Quick answer: A crash dashboard you check manually is a monitoring tool. An alert that fires when something goes wrong is what actually protects a launch. You need both — but alerting is the one that works at 2am when your game just went live in a new region and no one is watching the dashboard.
Most developers who set up crash reporting think the job is done once the SDK is integrated and crashes are flowing into a dashboard. That is the starting point, not the finish line. A crash dashboard is passive — it shows you what is happening if you are already looking. For a game release, you need an active system that tells you when something is wrong, fast enough that you can respond before thousands of players hit the same wall. This post covers how to build that alerting layer using Bugnet, what thresholds to set, and how to avoid the common mistake of configuring so many alerts that the team learns to ignore them.
Monitoring vs. Alerting: Why the Distinction Matters
Monitoring gives you visibility. You open your Bugnet dashboard, you see the crash-free rate over time, the top crash groups by frequency, and the trend graph since your last release.
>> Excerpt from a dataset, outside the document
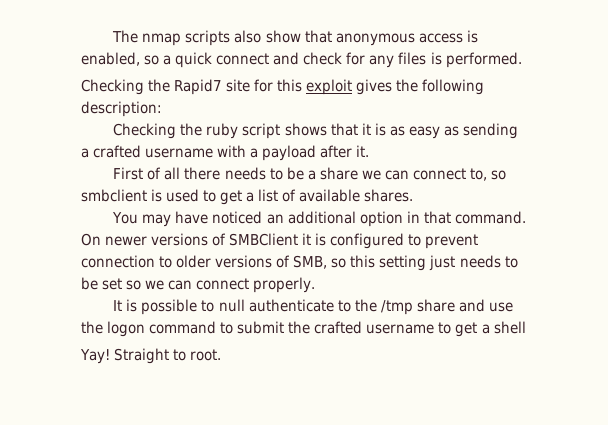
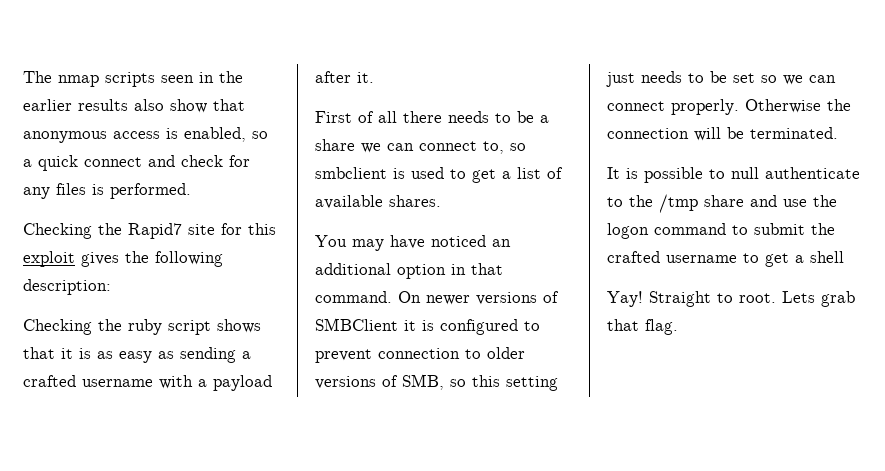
- The nmap scripts also show that anonymous access is enabled, so a quick connect and check for any files is performed.
+ The nmap scripts seen in the earlier results also show that anonymous access is enabled, so a quick connect and check for any files is performed.
+ Otherwise the connection will be terminated.
+ Lets grab that flag.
This is valuable information when you are actively investigating a problem.
The limitation is that monitoring requires someone to be looking. In the days after a game release, your team is stretched thin. You are handling launch-day support messages, responding to reviews, preparing hotfix candidates, and probably also trying to sleep occasionally. Checking the crash dashboard every 30 minutes is not realistic, and a problem that appears at 3am while everyone is asleep can affect thousands of players before it is noticed.
Alerting is monitoring with a trigger. Instead of waiting for someone to check the dashboard, the system checks continuously and sends a notification when a metric crosses a threshold that signals a problem. Alerting does not require anyone to be watching. It finds you.
For a small indie team, this distinction is especially important because you do not have a dedicated operations engineer whose job is to watch dashboards. Alerting compensates for the bandwidth limits of a small team and ensures that genuinely serious problems get immediate attention regardless of what time they occur.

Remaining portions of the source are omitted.